-------- Information given
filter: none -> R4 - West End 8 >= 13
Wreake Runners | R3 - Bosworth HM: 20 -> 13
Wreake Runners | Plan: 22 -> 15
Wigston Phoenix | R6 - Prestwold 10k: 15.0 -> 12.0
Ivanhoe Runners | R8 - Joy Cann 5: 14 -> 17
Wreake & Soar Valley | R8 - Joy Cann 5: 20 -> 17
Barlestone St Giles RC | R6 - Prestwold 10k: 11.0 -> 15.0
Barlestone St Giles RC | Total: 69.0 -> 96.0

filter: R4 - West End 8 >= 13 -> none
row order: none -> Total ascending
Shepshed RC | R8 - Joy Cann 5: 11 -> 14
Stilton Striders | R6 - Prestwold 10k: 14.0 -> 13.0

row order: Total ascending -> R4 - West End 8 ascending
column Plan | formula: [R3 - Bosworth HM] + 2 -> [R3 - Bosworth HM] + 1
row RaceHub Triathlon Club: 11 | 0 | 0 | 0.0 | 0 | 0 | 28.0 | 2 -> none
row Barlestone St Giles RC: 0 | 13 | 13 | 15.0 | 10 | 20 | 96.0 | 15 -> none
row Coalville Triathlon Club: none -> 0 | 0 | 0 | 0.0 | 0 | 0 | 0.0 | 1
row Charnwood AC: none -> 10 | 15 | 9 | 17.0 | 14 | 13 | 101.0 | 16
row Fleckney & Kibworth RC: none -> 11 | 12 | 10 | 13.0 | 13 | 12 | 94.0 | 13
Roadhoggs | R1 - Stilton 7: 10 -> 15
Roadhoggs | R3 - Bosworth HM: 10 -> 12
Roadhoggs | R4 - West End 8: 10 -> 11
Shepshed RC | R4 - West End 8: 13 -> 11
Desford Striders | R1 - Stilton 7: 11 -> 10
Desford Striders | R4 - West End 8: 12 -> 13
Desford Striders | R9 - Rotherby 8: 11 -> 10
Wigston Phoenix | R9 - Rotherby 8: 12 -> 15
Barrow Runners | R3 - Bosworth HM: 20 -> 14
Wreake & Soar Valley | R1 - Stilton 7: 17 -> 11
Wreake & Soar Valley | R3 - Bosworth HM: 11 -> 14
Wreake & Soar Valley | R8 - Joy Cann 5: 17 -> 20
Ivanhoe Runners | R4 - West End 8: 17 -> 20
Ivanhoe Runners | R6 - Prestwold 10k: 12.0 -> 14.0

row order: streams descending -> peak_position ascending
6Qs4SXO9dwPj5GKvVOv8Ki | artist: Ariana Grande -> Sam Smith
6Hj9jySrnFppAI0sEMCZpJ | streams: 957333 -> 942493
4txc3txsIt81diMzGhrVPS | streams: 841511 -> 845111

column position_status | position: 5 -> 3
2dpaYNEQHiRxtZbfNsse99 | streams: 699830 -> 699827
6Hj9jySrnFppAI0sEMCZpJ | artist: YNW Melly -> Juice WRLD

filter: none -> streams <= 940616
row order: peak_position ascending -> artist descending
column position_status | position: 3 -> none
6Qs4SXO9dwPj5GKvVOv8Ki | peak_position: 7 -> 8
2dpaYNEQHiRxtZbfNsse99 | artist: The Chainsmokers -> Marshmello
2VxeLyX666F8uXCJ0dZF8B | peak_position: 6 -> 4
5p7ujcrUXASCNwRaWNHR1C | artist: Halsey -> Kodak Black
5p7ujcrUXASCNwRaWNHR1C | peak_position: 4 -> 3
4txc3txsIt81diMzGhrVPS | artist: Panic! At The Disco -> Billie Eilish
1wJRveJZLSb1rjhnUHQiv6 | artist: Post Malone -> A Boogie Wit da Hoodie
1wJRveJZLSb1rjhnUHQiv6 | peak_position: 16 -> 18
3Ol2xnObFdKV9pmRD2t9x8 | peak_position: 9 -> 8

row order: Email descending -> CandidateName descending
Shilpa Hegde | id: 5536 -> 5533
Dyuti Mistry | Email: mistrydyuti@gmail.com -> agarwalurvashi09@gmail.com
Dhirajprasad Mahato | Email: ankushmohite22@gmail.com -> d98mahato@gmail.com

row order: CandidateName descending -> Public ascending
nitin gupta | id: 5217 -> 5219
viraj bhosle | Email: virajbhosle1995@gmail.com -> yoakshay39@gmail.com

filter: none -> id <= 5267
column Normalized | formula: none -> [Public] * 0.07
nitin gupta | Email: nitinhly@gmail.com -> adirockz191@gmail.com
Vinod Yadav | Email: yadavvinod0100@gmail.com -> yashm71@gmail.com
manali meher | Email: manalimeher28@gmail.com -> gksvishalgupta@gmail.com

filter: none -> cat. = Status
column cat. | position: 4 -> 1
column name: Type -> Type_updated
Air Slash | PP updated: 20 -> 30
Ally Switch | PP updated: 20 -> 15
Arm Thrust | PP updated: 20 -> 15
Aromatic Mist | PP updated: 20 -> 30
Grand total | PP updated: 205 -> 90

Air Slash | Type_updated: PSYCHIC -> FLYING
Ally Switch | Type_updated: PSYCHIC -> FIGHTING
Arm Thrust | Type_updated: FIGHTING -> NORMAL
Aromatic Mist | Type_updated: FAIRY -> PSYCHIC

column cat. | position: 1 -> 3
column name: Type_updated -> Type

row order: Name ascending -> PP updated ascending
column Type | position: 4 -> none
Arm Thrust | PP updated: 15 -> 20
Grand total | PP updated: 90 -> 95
----------------
What the task asks:
Using the data above, transcribe the lines that run from the line with "Wigston Phoenix | R9 - Rotherby 8: 12 -> 15" to the line with "6Qs4SXO9dwPj5GKvVOv8Ki | artist: Ariana", both ends kept, and output nothing else.

Response to the task:
Wigston Phoenix | R9 - Rotherby 8: 12 -> 15
Barrow Runners | R3 - Bosworth HM: 20 -> 14
Wreake & Soar Valley | R1 - Stilton 7: 17 -> 11
Wreake & Soar Valley | R3 - Bosworth HM: 11 -> 14
Wreake & Soar Valley | R8 - Joy Cann 5: 17 -> 20
Ivanhoe Runners | R4 - West End 8: 17 -> 20
Ivanhoe Runners | R6 - Prestwold 10k: 12.0 -> 14.0

row order: streams descending -> peak_position ascending
6Qs4SXO9dwPj5GKvVOv8Ki | artist: Ariana Grande -> Sam Smith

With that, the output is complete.